Vaccination with whole-cell inactivated leptospiral vaccine containing L interrogans serovar hardjo, Leptospira interrogans serovar canicola, L interrogans serovar pomona, L interrogans serovar grippotyphosa, and Leptospira interrogans serovar icterohaemorrhagiae is the primary means of controlling leptospirosis in cattle. The purpose of the study reported here was to evaluate efficacy of the LHP component of a commercial pentavalent-adjuvanted combination vaccine against a virulent challenge with LHB. Efficacy was determined on the basis of reduction of renal infection, colonization, and urinary shedding of the challenge strain.

Materials and Methods

Animals—All procedures involving cattle were approved by the Animal Care and Use Committee of Rural Technologies Inc. Ten days prior to vaccination, fifty-five 6-month-old Holstein heifers arrived at a drylot housing facility. All animals were healthy, had no history of vaccination against Leptospira spp, and were serologically negative to 6 serovars of Leptospira (L interrogans serovar pomona, L interrogans serovar hardjo, L interrogans serovar grippotyphosa, L interrogans serovar bratislava, L interrogans serovar canicola, and L interrogans serovar icterohaemorrhagiae) as determined with a serologic Leptospira MAT. In addition, all 55 animals were negative for bovine viral diarrhea virus via ear-notch immunohistochemical testing. Fifty-five animals were initially procured to ensure that a minimum of 50 animals would be available for the vaccination and challenge portions of the study as well as 2 animals for the passage of the challenge material.

Animal housing and feeding—On arrival at the housing facility, animals were group housed in a 3,135 m2 drylot with a 45.7-m concrete fence-line feed bunk. Animals were moved as a group into a hoop barn (approx 379 m2) prior to challenge. The hoop barn facility provided 30.5 m of feed bunk-line space with head locks as well as 2 automatic waterers. All animals were fed an age-appropriate grain ration with grass hay and provided water ad libitum. Additionally, feed was used to entice the heifers into the head locks on the days the animals were subjected to procedures.

Masking—The investigator or designees performing postchallenge clinical evaluations were unaware of individual assignments to treatment groups. Laboratory personnel testing serum, urine, and tissue samples were also unaware of the group assignments.

Animal enrollment, randomization, and animal observations—The assignment of animals to groups prior to the initial vaccination followed a completely randomized distribution. The treatments included a modified-live virus and adjuvanted bacterin combination vaccinea (group 1), a killed adjuvanted virus bacterin combination vaccineb (group 2), and a placebo control group vaccinated with modified-live virus vaccine without the Leptospira bacterinc (control group).

The heifers were assigned to groups with a random numbers generator.d On day 0, 53 animals were randomly assigned to 1 of 3 groups. Two heifers were randomly selected as challenge passage animals.
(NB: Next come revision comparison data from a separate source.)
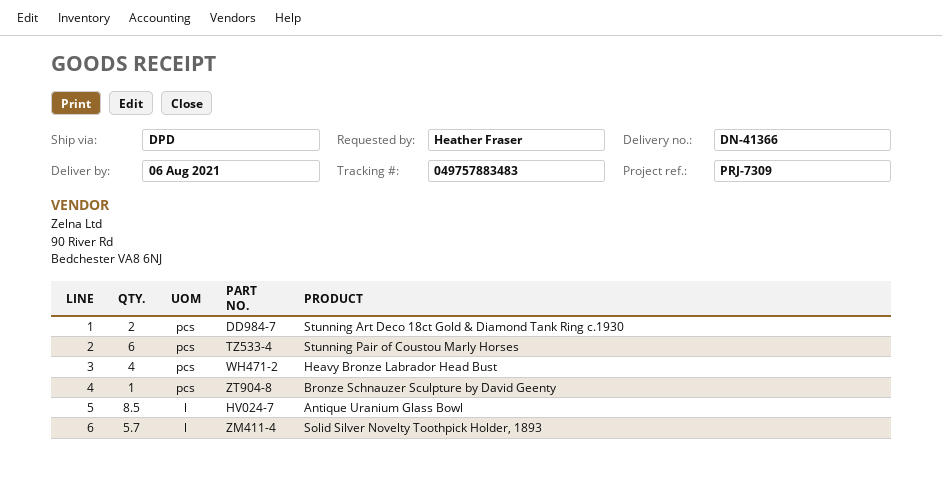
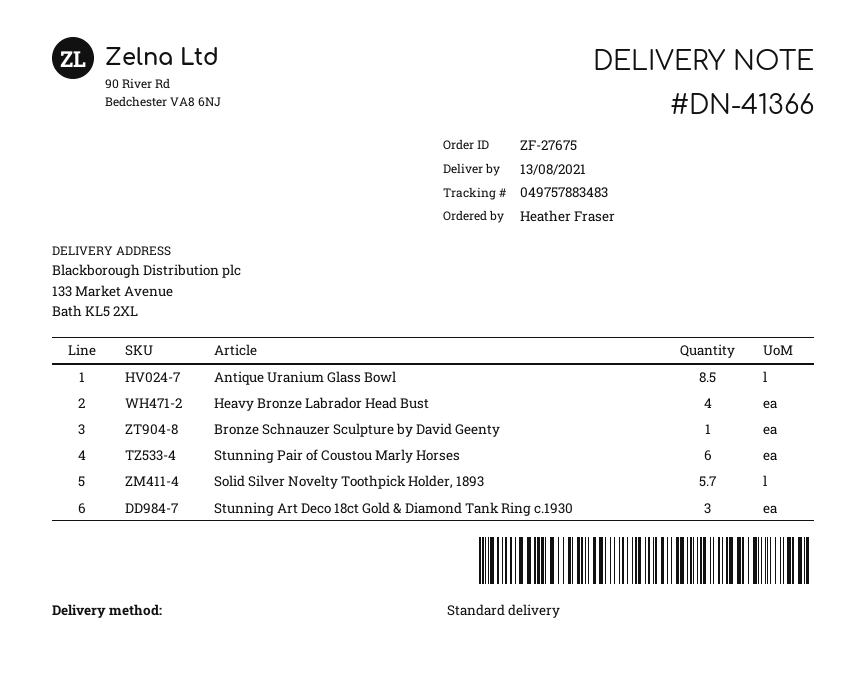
delivery date: 2021-08-06 -> 2021-08-13
shipping method: DPD -> standard
Stunning Art Deco 18ct Gold & Diamond Tank Ring c.1930: 2 -> 3

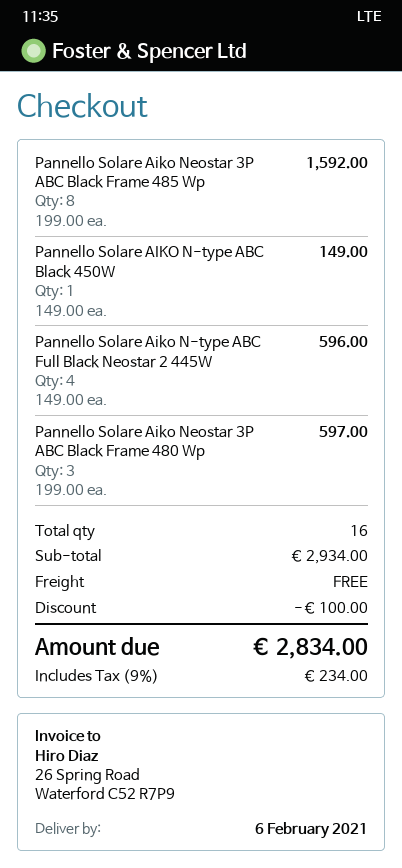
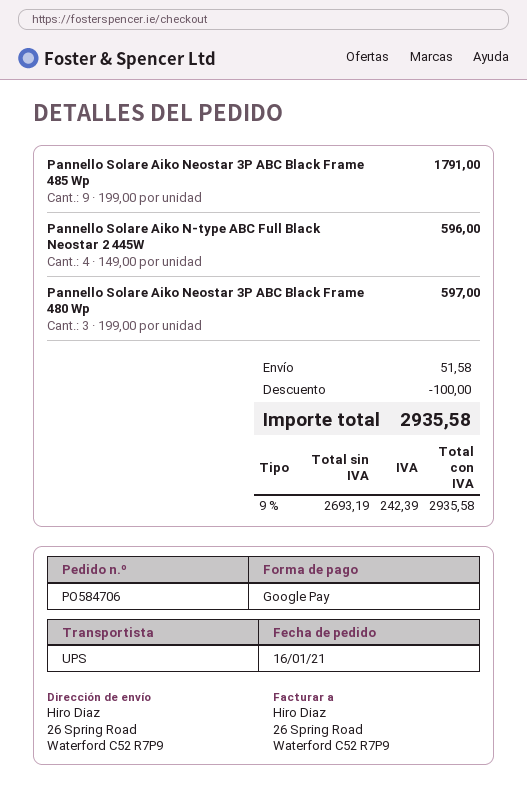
Pannello Solare Aiko Neostar 3P ABC Black Frame 485 Wp: 8 x 199.00 = 1592.00 -> 9 x 199.00 = 1791.00
Pannello Solare AIKO N-type ABC Black 450W: 1 x 149.00 = 149.00 -> none
shipping: 0.00 -> 51.58
tax: 9% = 234.00 -> 9% = 242.39
total: 2834.00 -> 2935.58

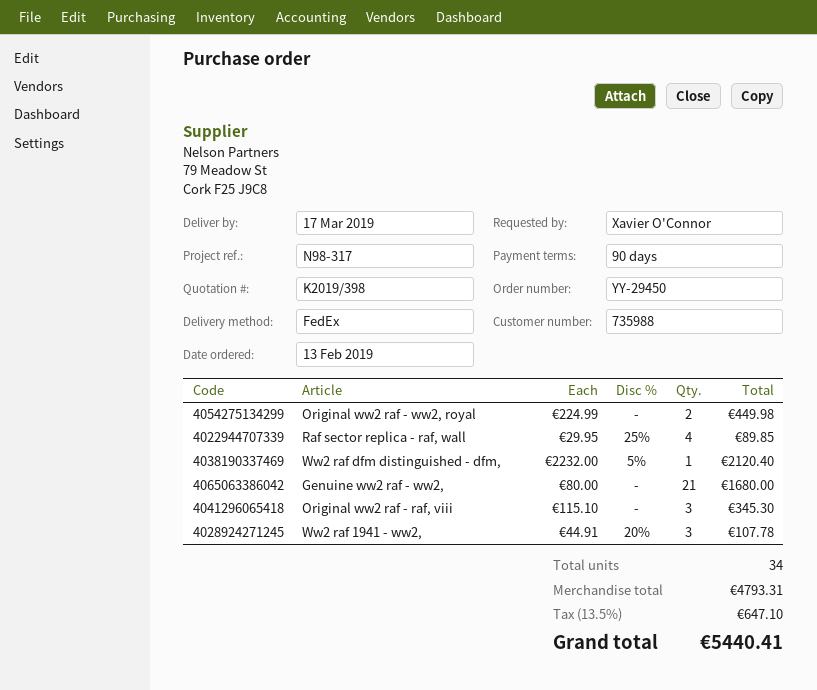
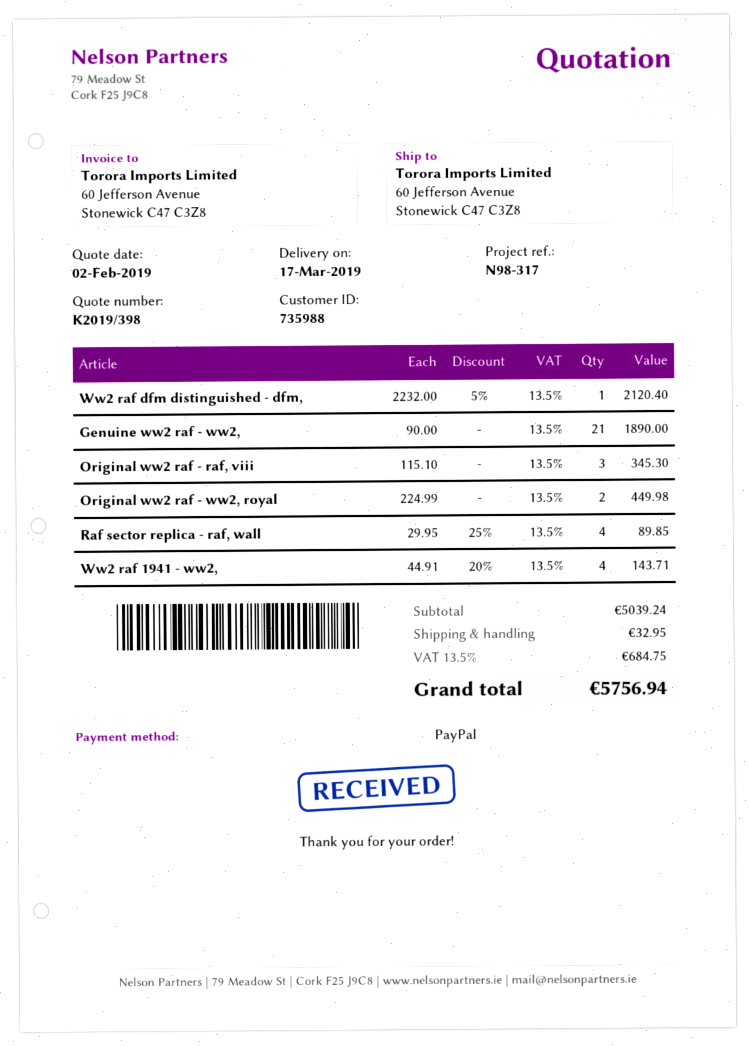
Genuine ww2 raf - ww2,: 21 x 80.00 = 1680.00 -> 21 x 90.00 = 1890.00
Ww2 raf 1941 - ww2,: 3 x 44.91 - 20% = 107.78 -> 4 x 44.91 - 20% = 143.71
subtotal: 4793.31 -> 5039.24
shipping: none -> 32.95
tax: 13.5% = 647.10 -> 13.5% = 684.75
total: 5440.41 -> 5756.94

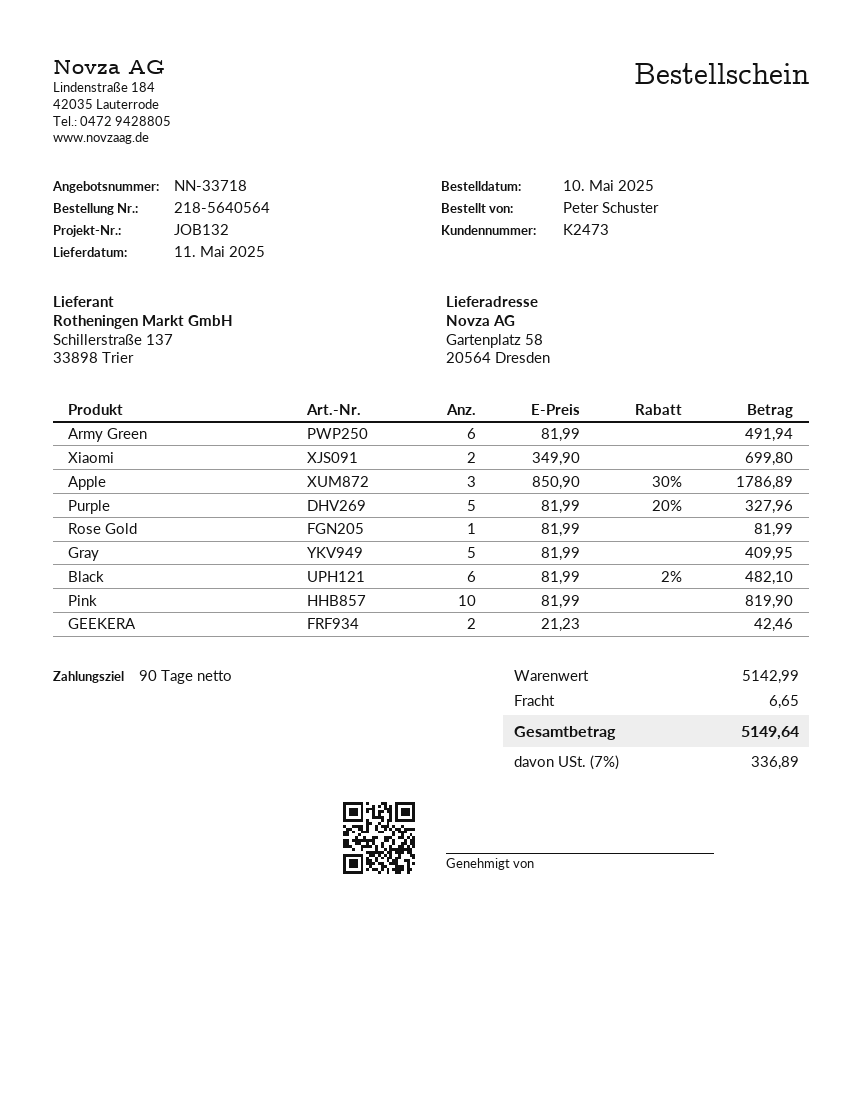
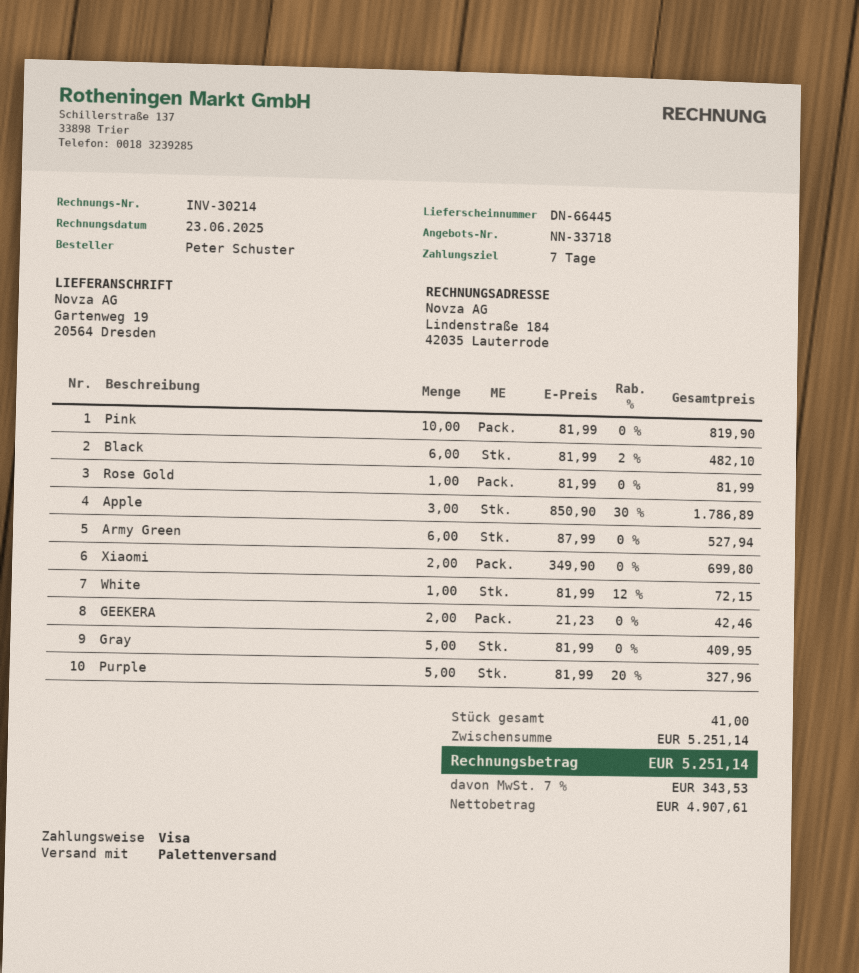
payment terms: 90 days -> 7 days
ship to: Gartenplatz 58, 20564 Dresden -> Gartenweg 19, 20564 Dresden
Army Green: 6 x 81.99 = 491.94 -> 6 x 87.99 = 527.94
White: none -> 1 x 81.99 - 12% = 72.15
subtotal: 5142.99 -> 5251.14
shipping: 6.65 -> none
tax: 7% = 336.89 -> 7% = 343.53
total: 5149.64 -> 5251.14

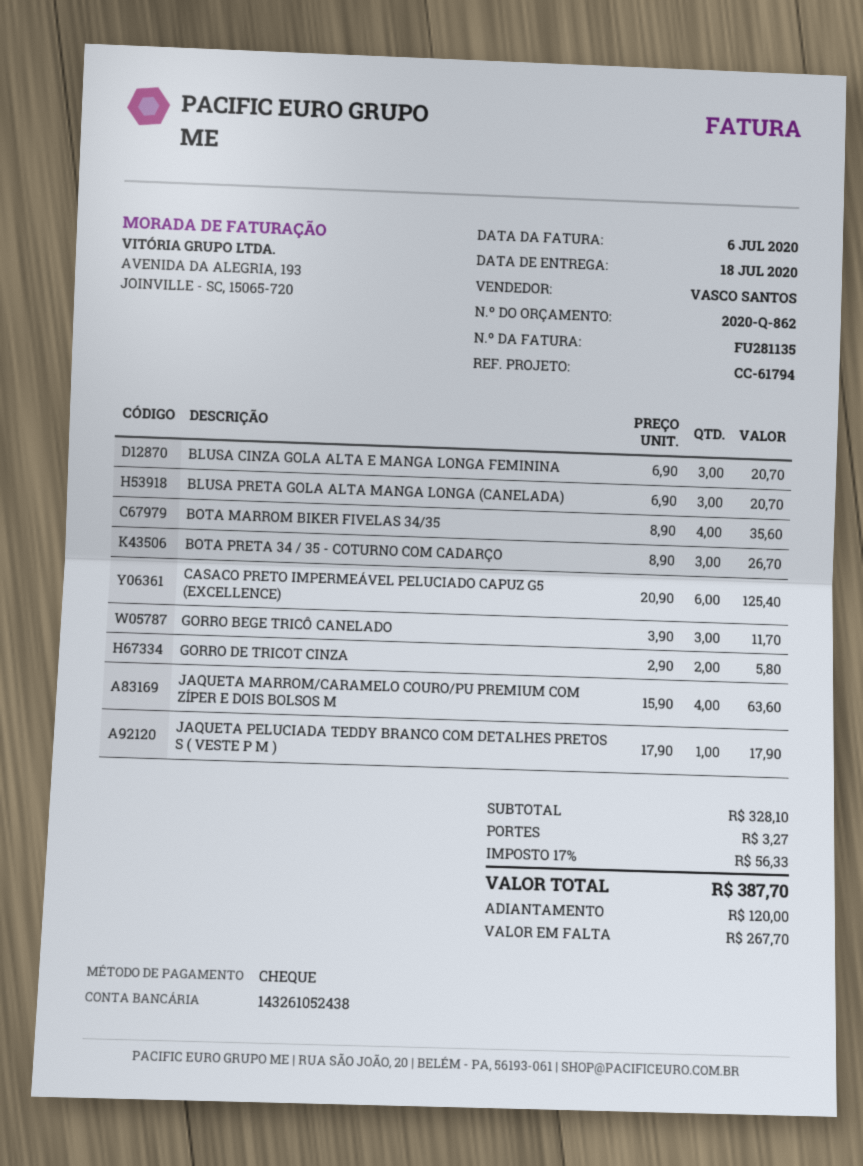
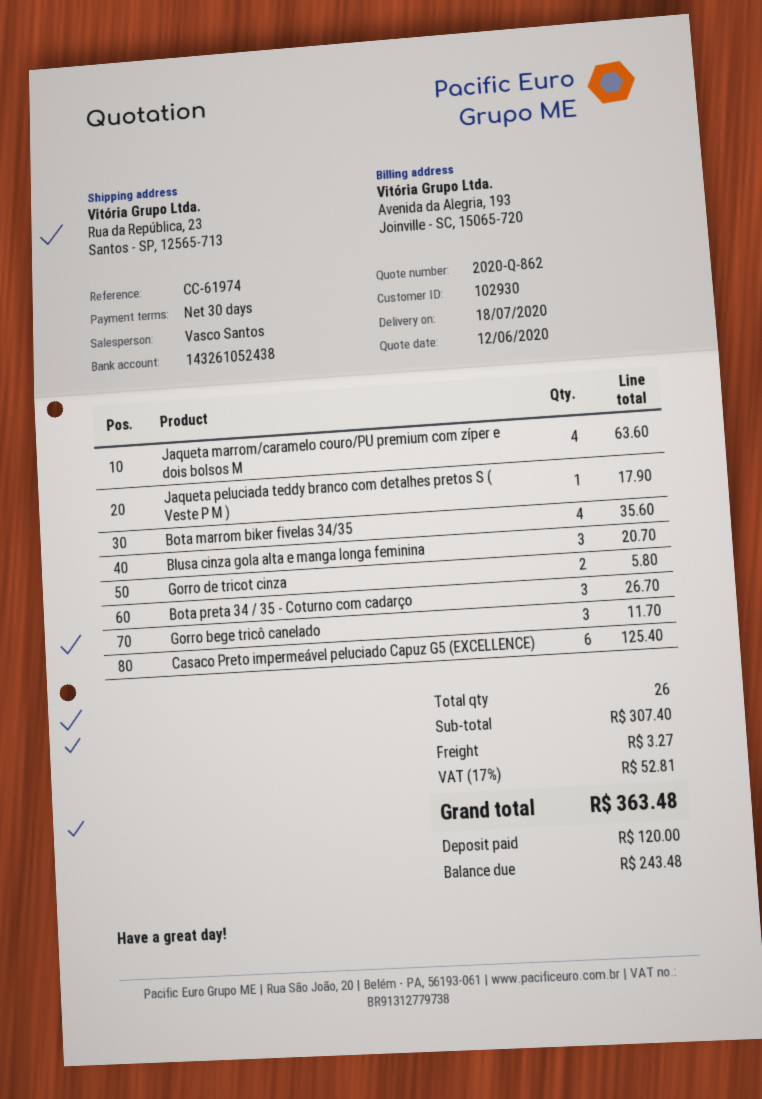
reference: CC-61794 -> CC-61974
BLUSA PRETA GOLA ALTA MANGA LONGA (CANELADA): 3 for 20.70 -> none
subtotal: 328.10 -> 307.40
tax: 17% = 56.33 -> 17% = 52.81
total: 387.70 -> 363.48
balance: 267.70 -> 243.48

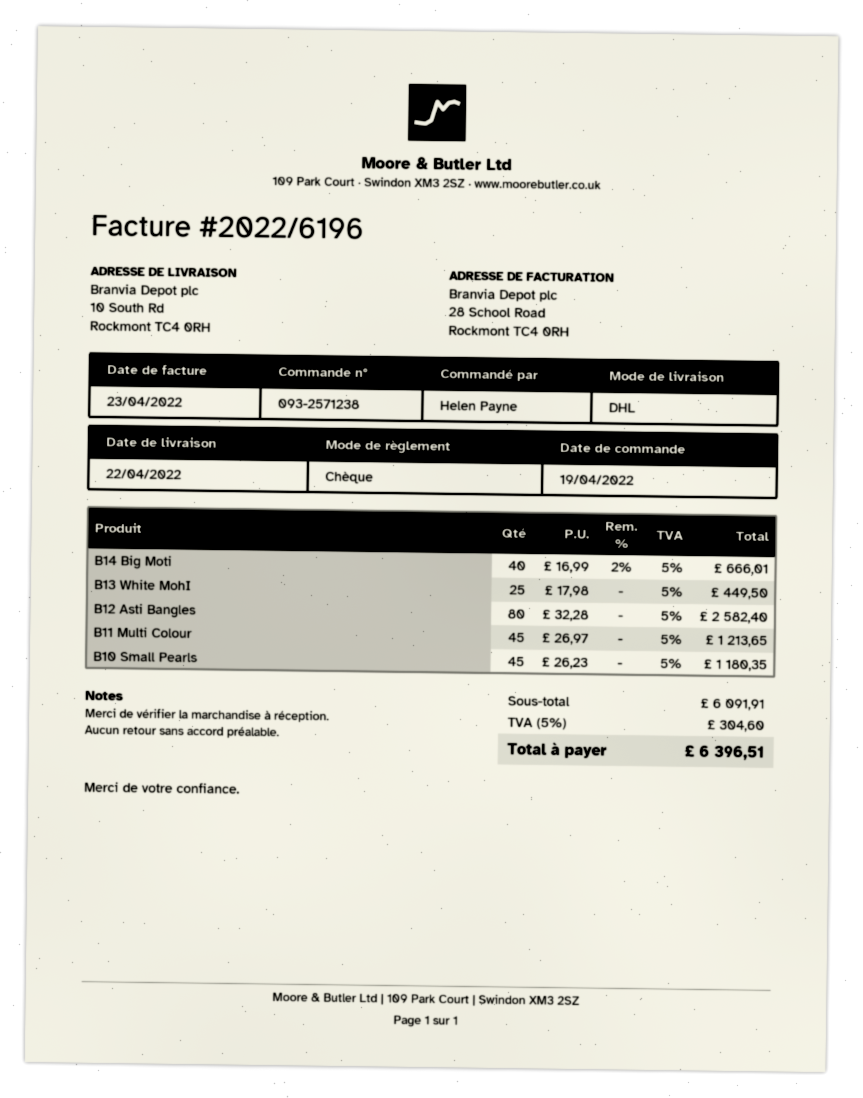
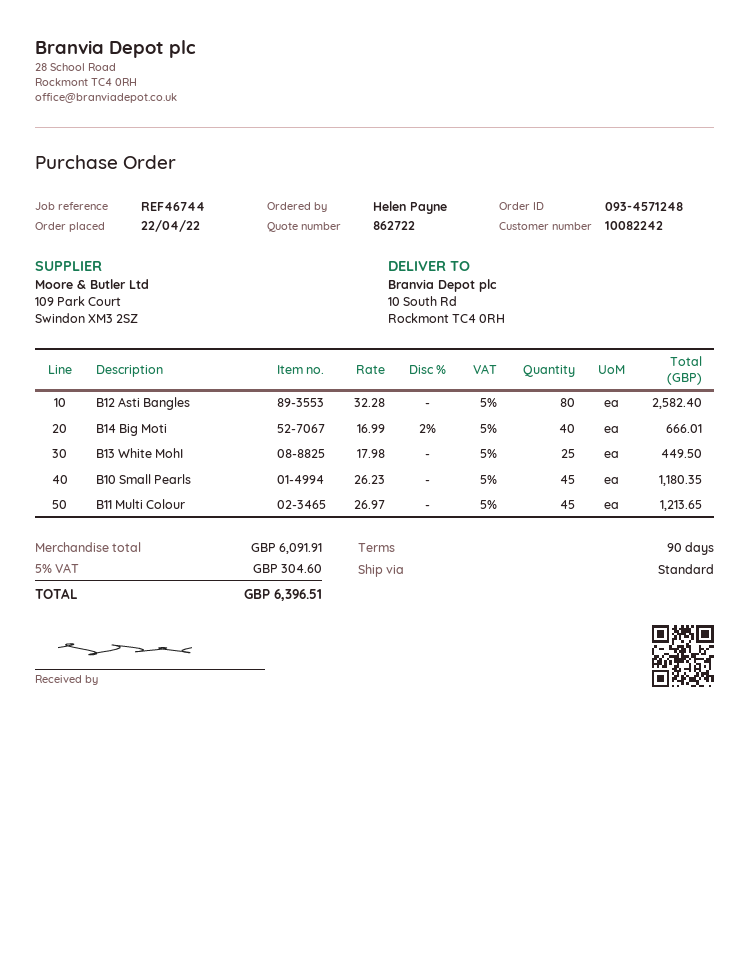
order number: 093-2571238 -> 093-4571248
order date: 2022-04-19 -> 2022-04-22
shipping method: DHL -> standard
At the end of the study, enrolled heifers were randomly assigned to 1 of 2 necropsy dates with the random numbers generator as described.

Treatment groups—Vaccinates were administered a modified-live viral-bacterin combination product consisting of bovine rhinotracheitis virus, bovine viral diarrhea virus, parainfluenza 3, and bovine respiratory syncytial virus vaccine (modified-live virus) containing Campylobacter fetus, L interrogans serovar canicola, L interrogans serovar grippotyphosa, L interrogans serovar hardjo, L interrogans serovar icterohaemorrhagiae, and L interrogans serovar pomona bacterina with an adjuvanted Leptospira fraction (group 1) or were administered a killed adjuvanted virus combination product consisting of bovine rhinotracheitis virus, bovine viral diarrhea virus, parainfluenza 3, and bovine respiratory syncytial virus vaccine (killed virus) containing C fetus, Haemophilus somnus, L interrogans serovar canicola, L interrogans serovar grippotyphosa, L interrogans serovar hardjo, L interrogans serovar icterohaemorrhagiae, and L interrogans serovar pomona bacterinb (group 2). The placebo-vaccinated control group was administered a modified-live virus vaccine consisting of bovine rhinotracheitis virus, bovine viral diarrhea virus, parainfluenza 3, and bovine respiratory syncytial virus.c

The products used for vaccination of group 1 and the control group were fully released commercially available products. The product used for vaccination of group 2 was an experimental serial of a product prepared specifically for use in the present study. All vaccinations were administered via the SC route. The test vaccines and placebo were administered as 2 doses, each at 2 or 5 mL, with a 21-day interval between the vaccinations. The test vaccines were formulated to the minimum immunizing dose of organisms for the L interrogans serovar hardjo component. All remaining components were prepared at or greater than the manufacturer's recommended dose concentration.

Animal health examination—All animals were examined by a veterinarian and considered healthy on day 0, prior to sample collection.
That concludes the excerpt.